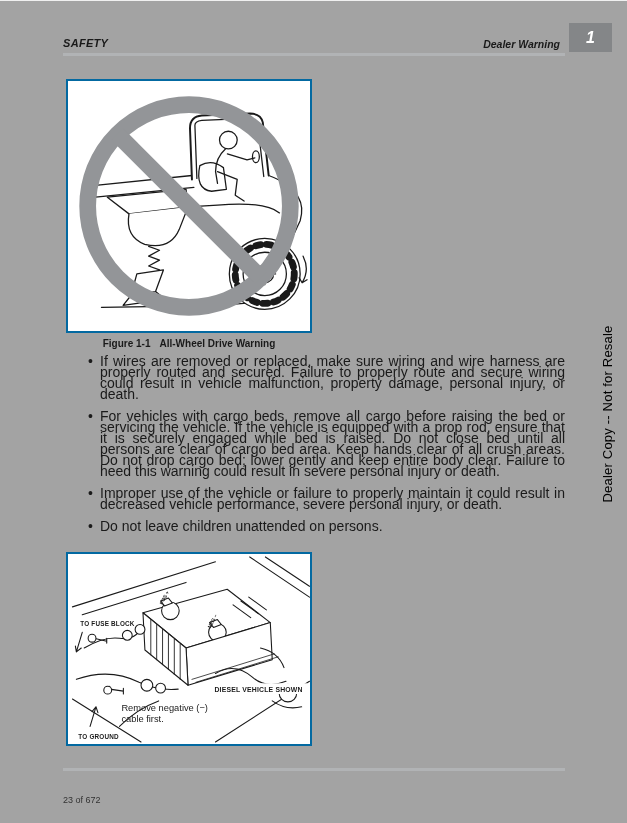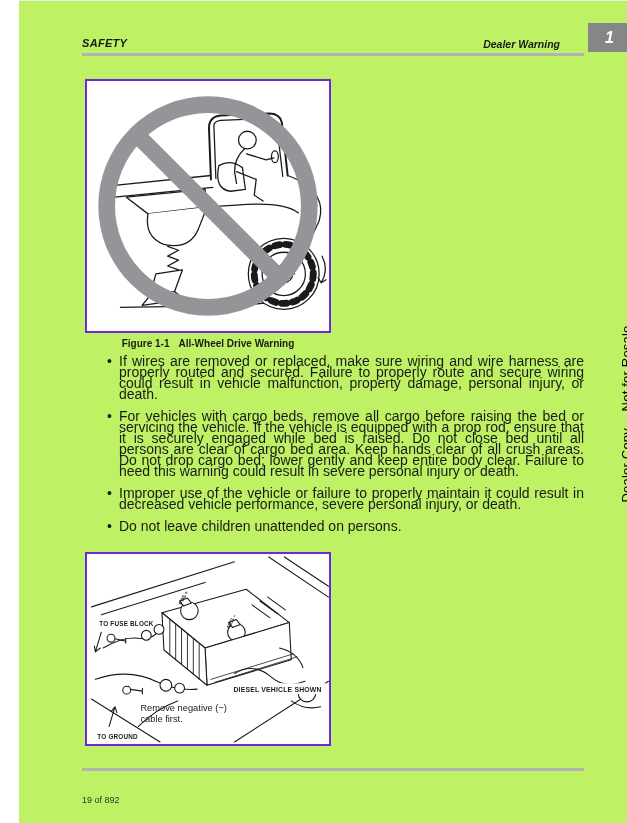--- a/index.html
+++ b/index.html
@@ -8,7 +8,7 @@
     font-family:"Liberation Sans","DejaVu Sans",sans-serif;color:#1a1a1a;
     overflow:hidden;
   }
-  .page{position:absolute;inset:0;background:#bef264;border-top:1px solid #f0f0f0;margin-left:19px;}
+  .page{position:absolute;inset:0;background:#a3a3a3;border-top:1px solid #f0f0f0;}
 
   
   .hdr-left{position:absolute;left:63px;top:36px;font-size:11px;font-style:italic;font-weight:bold;letter-spacing:.3px;}

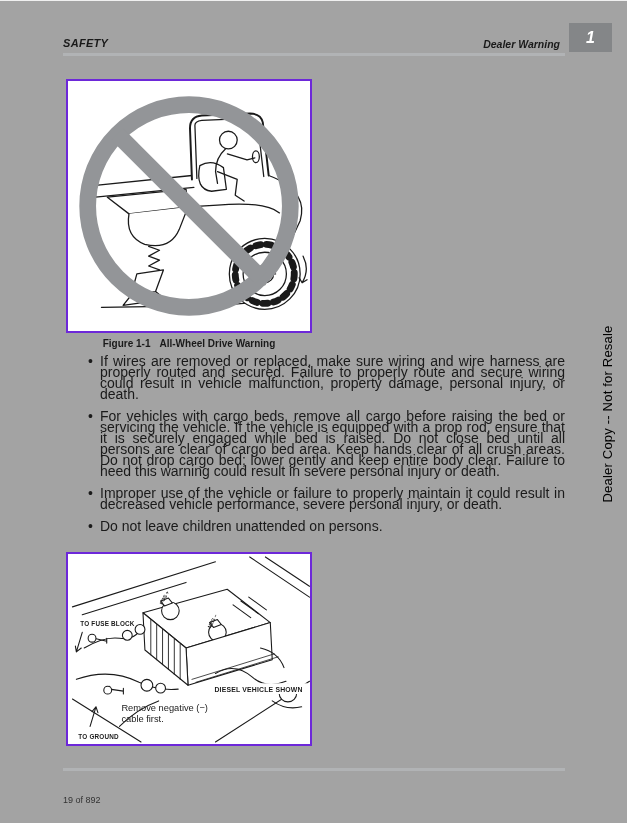--- a/index.html
+++ b/index.html
@@ -23,7 +23,7 @@
   .rule-bottom{top:767px;}
 
   
-  .figbox{position:absolute;left:66px;width:246px;background:#fff;border:2px solid #6d28d9;box-sizing:border-box;}
+  .figbox{position:absolute;left:66px;width:246px;background:#fff;border:2px solid #0369a1;box-sizing:border-box;}
   .fig1{top:78px;height:254px;}
   .fig2{top:551px;height:194px;}
   .figbox svg{display:block;width:100%;height:100%;}

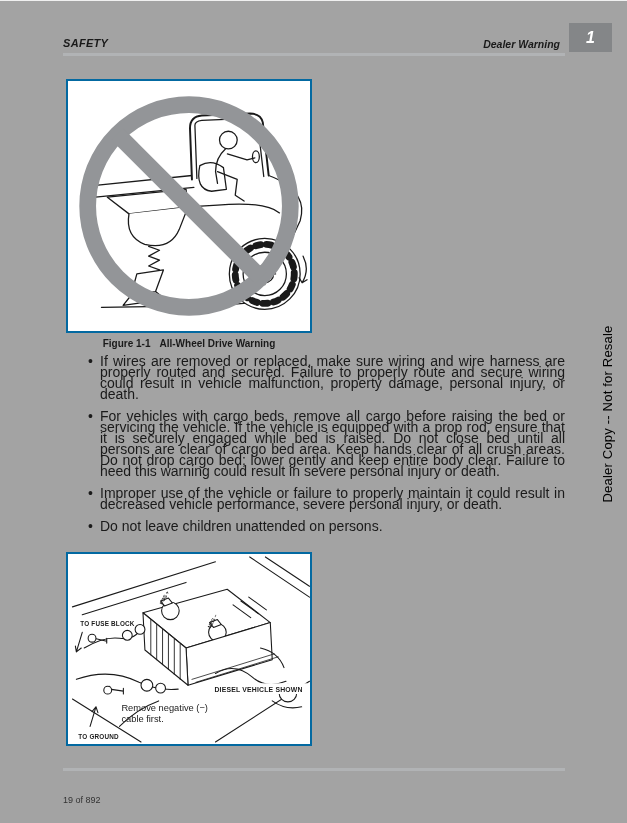--- a/index.html
+++ b/index.html
@@ -181,7 +181,7 @@
   </div>
 
   <div class="rule rule-bottom"></div>
-  <div class="sheet-counter">19 of 892</div>
+  <div class="sheet-counter">23 of 672</div>
 
   <div class="watermark">Dealer Copy -- Not for Resale</div>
·····
Set down the records precisely as they appear. Any picture stays out.

--- a/index.html
+++ b/index.html
@@ -8,7 +8,7 @@
     font-family:"Liberation Sans","DejaVu Sans",sans-serif;color:#1a1a1a;
     overflow:hidden;
   }
-  .page{position:absolute;inset:0;background:#bef264;border-top:1px solid #f0f0f0;margin-left:19px;}
+  .page{position:absolute;inset:0;background:#a3a3a3;border-top:1px solid #f0f0f0;}
 
   
   .hdr-left{position:absolute;left:63px;top:36px;font-size:11px;font-style:italic;font-weight:bold;letter-spacing:.3px;}

--- a/index.html
+++ b/index.html
@@ -23,7 +23,7 @@
   .rule-bottom{top:767px;}
 
   
-  .figbox{position:absolute;left:66px;width:246px;background:#fff;border:2px solid #6d28d9;box-sizing:border-box;}
+  .figbox{position:absolute;left:66px;width:246px;background:#fff;border:2px solid #0369a1;box-sizing:border-box;}
   .fig1{top:78px;height:254px;}
   .fig2{top:551px;height:194px;}
   .figbox svg{display:block;width:100%;height:100%;}

--- a/index.html
+++ b/index.html
@@ -181,7 +181,7 @@
   </div>
 
   <div class="rule rule-bottom"></div>
-  <div class="sheet-counter">19 of 892</div>
+  <div class="sheet-counter">23 of 672</div>
 
   <div class="watermark">Dealer Copy -- Not for Resale</div>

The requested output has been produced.